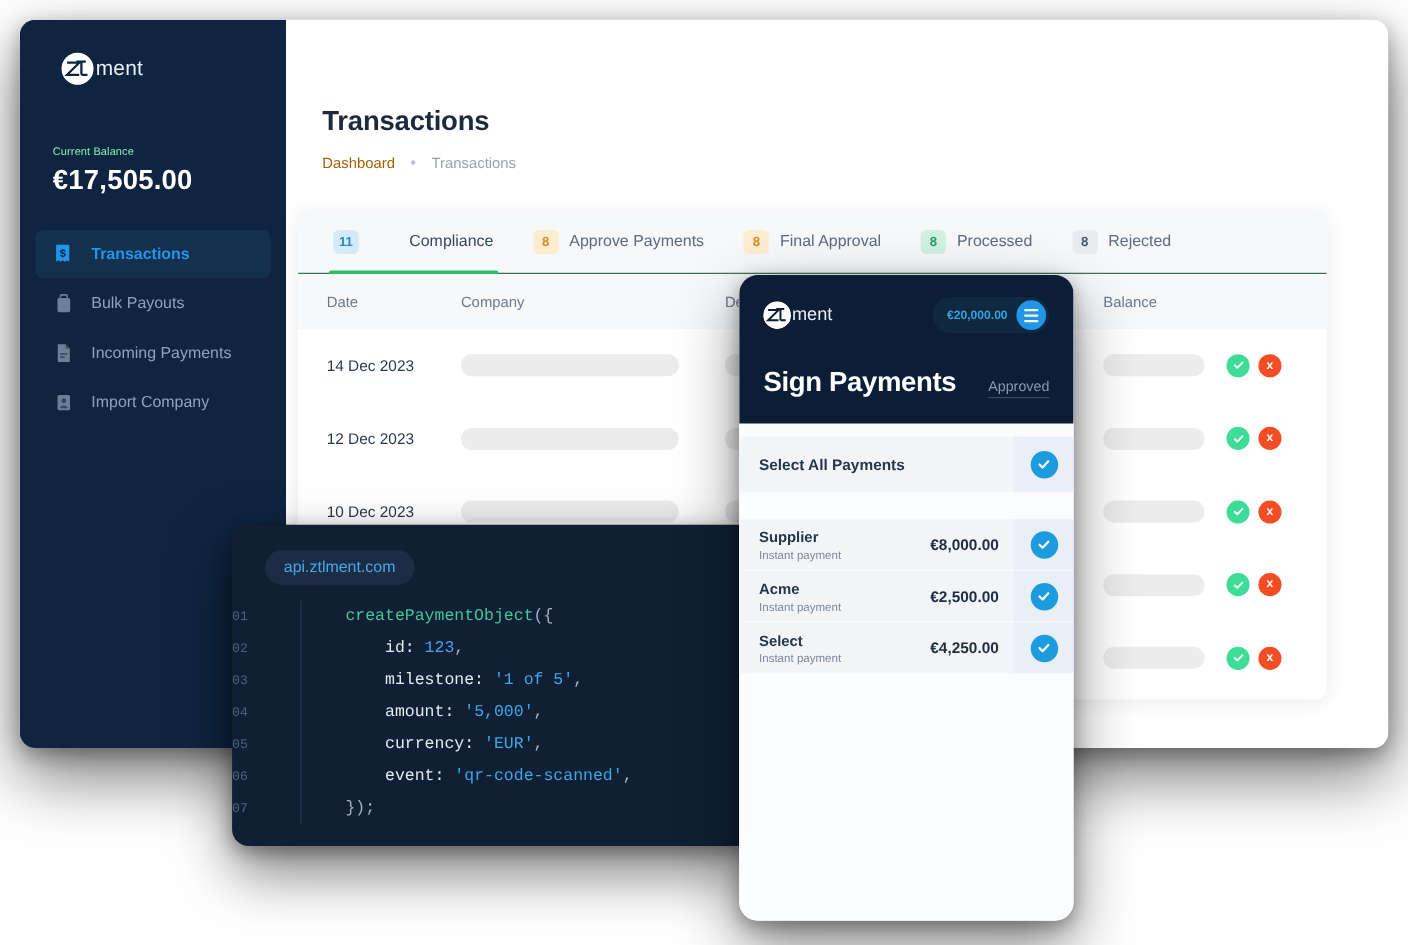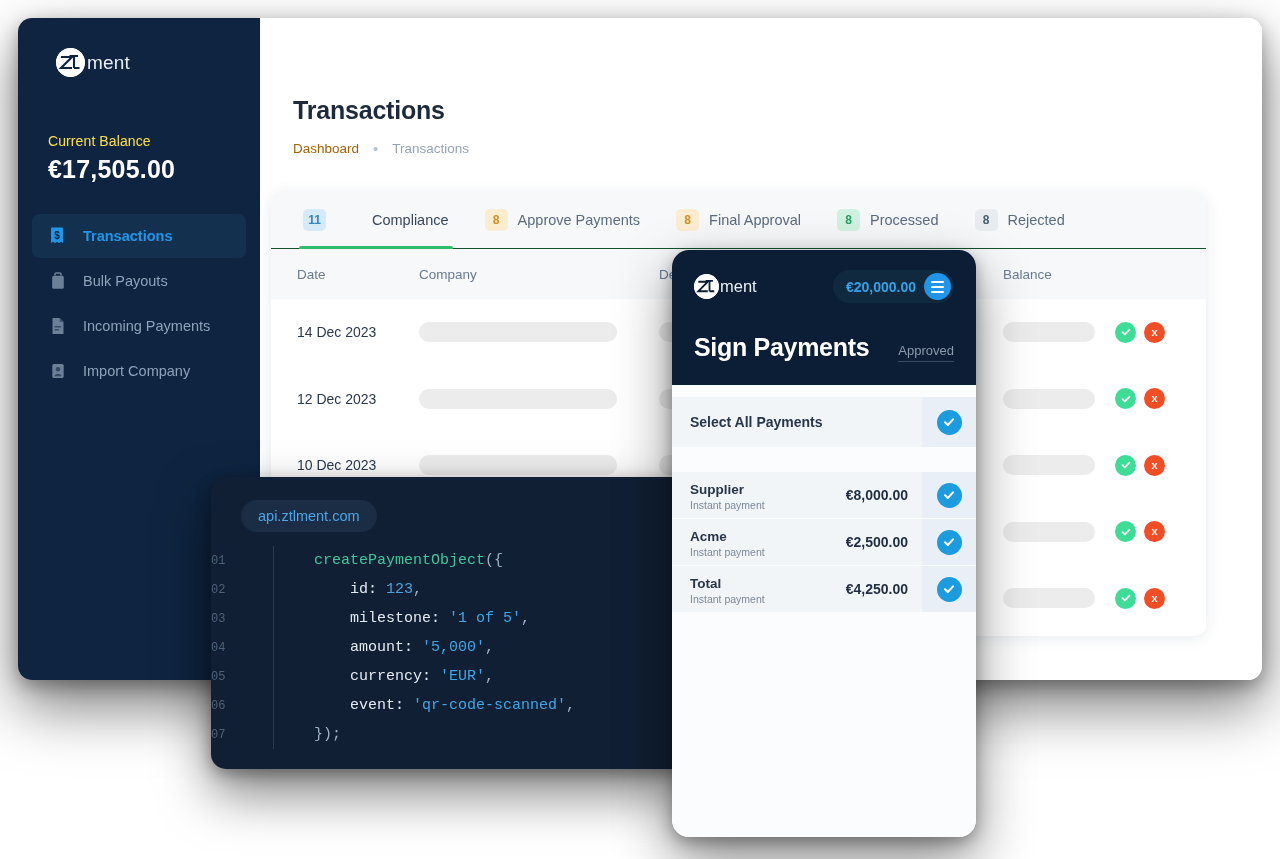--- a/index.html
+++ b/index.html
@@ -31,21 +31,21 @@
   .brand { display: flex; align-items: center; gap: 1px; padding: 30px 0 0 38px; }
   .brand-mark {
     width: 29px; height: 29px; border-radius: 50%;
     background: #ffffff; position: relative; overflow: hidden;
     flex: 0 0 29px;
   }
   .brand-mark svg { position: absolute; left: 0; top: 0; }
   .brand-text { color: #e9eef5; font-size: 19px; letter-spacing: .2px; margin-left: 1px; }
 
   .bal-block { padding: 56px 0 0 30px; }
-  .bal-label { color: #fde047; font-size: 14px; letter-spacing: .1px; }
+  .bal-label { color: #86efac; font-size: 10px; letter-spacing: .1px; }
   .bal-value { color: #ffffff; font-size: 25px; font-weight: bold; margin-top: 6px; letter-spacing: .2px; }
 
   .nav { margin-top: 30px; padding: 0 14px; }
   .nav-item {
     display: flex; align-items: center; gap: 15px;
     height: 44px; padding: 0 16px;
     border-radius: 7px;
     color: #8ea3ba; font-size: 14.5px;
     margin-bottom: 1px;
   }
@@ -149,21 +149,21 @@
     box-shadow: 0 24px 56px rgba(0,0,0,.46), 0 5px 16px rgba(0,0,0,.30);
     overflow: hidden;
     display: flex; flex-direction: column;
   }
   .ph-head { background: #0b1e36; padding: 20px 22px 0 22px; height: 135px; position: relative; }
   .ph-top { display: flex; align-items: center; justify-content: space-between; }
   .ph-brand { display: flex; align-items: center; }
   .ph-mark { width: 25px; height: 25px; border-radius: 50%; background:#fff; position: relative; overflow: hidden; }
   .ph-brandtext { color: #e9eef5; font-size: 16.5px; margin-left: 1px; }
   .ph-pill { display: flex; align-items: center; background: #11293f; border-radius: 18px; padding: 3px 3px 3px 13px; gap: 8px; }
-  .ph-pill-amt { color: #33a3e8; font-size: 14px; font-weight: bold; }
+  .ph-pill-amt { color: #33a3e8; font-size: 11px; font-weight: bold; }
   .ph-burger { width: 27px; height: 27px; border-radius: 50%; background: #2196e8; display: flex; flex-direction: column; align-items: center; justify-content: center; gap: 3px; }
   .ph-burger i { display: block; width: 13px; height: 2px; background: #fff; border-radius: 1px; }
   .ph-titlerow { display: flex; align-items: flex-end; justify-content: space-between; margin-top: 30px; }
   .ph-title { color: #ffffff; font-size: 25px; font-weight: bold; letter-spacing: -.3px; }
   .ph-approved { color: #8a99ab; font-size: 13px; padding-bottom: 3px; border-bottom: 1px solid #3b4b60; }
 
   .ph-body { flex: 1; background: #fbfcfd; display: flex; flex-direction: column; }
   .selall {
     display: flex; align-items: center; justify-content: space-between;
     background: #f2f5f8; height: 50px; margin: 12px 0 0 0; padding-left: 18px;
@@ -543,21 +543,21 @@
           <span class="chk-wrap-sm">
             <span class="chk">
               <svg width="14" height="14" viewBox="0 0 14 14">
                   <path d="M3 7.2 L5.8 10 L11 4.4" fill="none" stroke="#fff" stroke-width="2" stroke-linecap="round" stroke-linejoin="round"></path>
                 </svg>
             </span>
           </span>
         </div>
         <div class="payrow">
           <span>
-            <span class="pay-name">Total</span>
+            <span class="pay-name">Select</span>
             <span class="pay-sub" style="display:block">Instant payment</span>
           </span>
           <span class="pay-amt">€4,250.00</span>
           <span class="chk-wrap-sm">
             <span class="chk">
               <svg width="14" height="14" viewBox="0 0 14 14">
                   <path d="M3 7.2 L5.8 10 L11 4.4" fill="none" stroke="#fff" stroke-width="2" stroke-linecap="round" stroke-linejoin="round"></path>
                 </svg>
             </span>
           </span>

================================

None of the pictures should appear; copy the rest of the material above exactly.

--- a/index.html
+++ b/index.html
@@ -31,21 +31,21 @@
   .brand { display: flex; align-items: center; gap: 1px; padding: 30px 0 0 38px; }
   .brand-mark {
     width: 29px; height: 29px; border-radius: 50%;
     background: #ffffff; position: relative; overflow: hidden;
     flex: 0 0 29px;
   }
   .brand-mark svg { position: absolute; left: 0; top: 0; }
   .brand-text { color: #e9eef5; font-size: 19px; letter-spacing: .2px; margin-left: 1px; }
 
   .bal-block { padding: 56px 0 0 30px; }
-  .bal-label { color: #fde047; font-size: 14px; letter-spacing: .1px; }
+  .bal-label { color: #86efac; font-size: 10px; letter-spacing: .1px; }
   .bal-value { color: #ffffff; font-size: 25px; font-weight: bold; margin-top: 6px; letter-spacing: .2px; }
 
   .nav { margin-top: 30px; padding: 0 14px; }
   .nav-item {
     display: flex; align-items: center; gap: 15px;
     height: 44px; padding: 0 16px;
     border-radius: 7px;
     color: #8ea3ba; font-size: 14.5px;
     margin-bottom: 1px;
   }
@@ -149,21 +149,21 @@
     box-shadow: 0 24px 56px rgba(0,0,0,.46), 0 5px 16px rgba(0,0,0,.30);
     overflow: hidden;
     display: flex; flex-direction: column;
   }
   .ph-head { background: #0b1e36; padding: 20px 22px 0 22px; height: 135px; position: relative; }
   .ph-top { display: flex; align-items: center; justify-content: space-between; }
   .ph-brand { display: flex; align-items: center; }
   .ph-mark { width: 25px; height: 25px; border-radius: 50%; background:#fff; position: relative; overflow: hidden; }
   .ph-brandtext { color: #e9eef5; font-size: 16.5px; margin-left: 1px; }
   .ph-pill { display: flex; align-items: center; background: #11293f; border-radius: 18px; padding: 3px 3px 3px 13px; gap: 8px; }
-  .ph-pill-amt { color: #33a3e8; font-size: 14px; font-weight: bold; }
+  .ph-pill-amt { color: #33a3e8; font-size: 11px; font-weight: bold; }
   .ph-burger { width: 27px; height: 27px; border-radius: 50%; background: #2196e8; display: flex; flex-direction: column; align-items: center; justify-content: center; gap: 3px; }
   .ph-burger i { display: block; width: 13px; height: 2px; background: #fff; border-radius: 1px; }
   .ph-titlerow { display: flex; align-items: flex-end; justify-content: space-between; margin-top: 30px; }
   .ph-title { color: #ffffff; font-size: 25px; font-weight: bold; letter-spacing: -.3px; }
   .ph-approved { color: #8a99ab; font-size: 13px; padding-bottom: 3px; border-bottom: 1px solid #3b4b60; }
 
   .ph-body { flex: 1; background: #fbfcfd; display: flex; flex-direction: column; }
   .selall {
     display: flex; align-items: center; justify-content: space-between;
     background: #f2f5f8; height: 50px; margin: 12px 0 0 0; padding-left: 18px;
@@ -543,21 +543,21 @@
           <span class="chk-wrap-sm">
             <span class="chk">
               <svg width="14" height="14" viewBox="0 0 14 14">
                   <path d="M3 7.2 L5.8 10 L11 4.4" fill="none" stroke="#fff" stroke-width="2" stroke-linecap="round" stroke-linejoin="round"></path>
                 </svg>
             </span>
           </span>
         </div>
         <div class="payrow">
           <span>
-            <span class="pay-name">Total</span>
+            <span class="pay-name">Select</span>
             <span class="pay-sub" style="display:block">Instant payment</span>
           </span>
           <span class="pay-amt">€4,250.00</span>
           <span class="chk-wrap-sm">
             <span class="chk">
               <svg width="14" height="14" viewBox="0 0 14 14">
                   <path d="M3 7.2 L5.8 10 L11 4.4" fill="none" stroke="#fff" stroke-width="2" stroke-linecap="round" stroke-linejoin="round"></path>
                 </svg>
             </span>
           </span>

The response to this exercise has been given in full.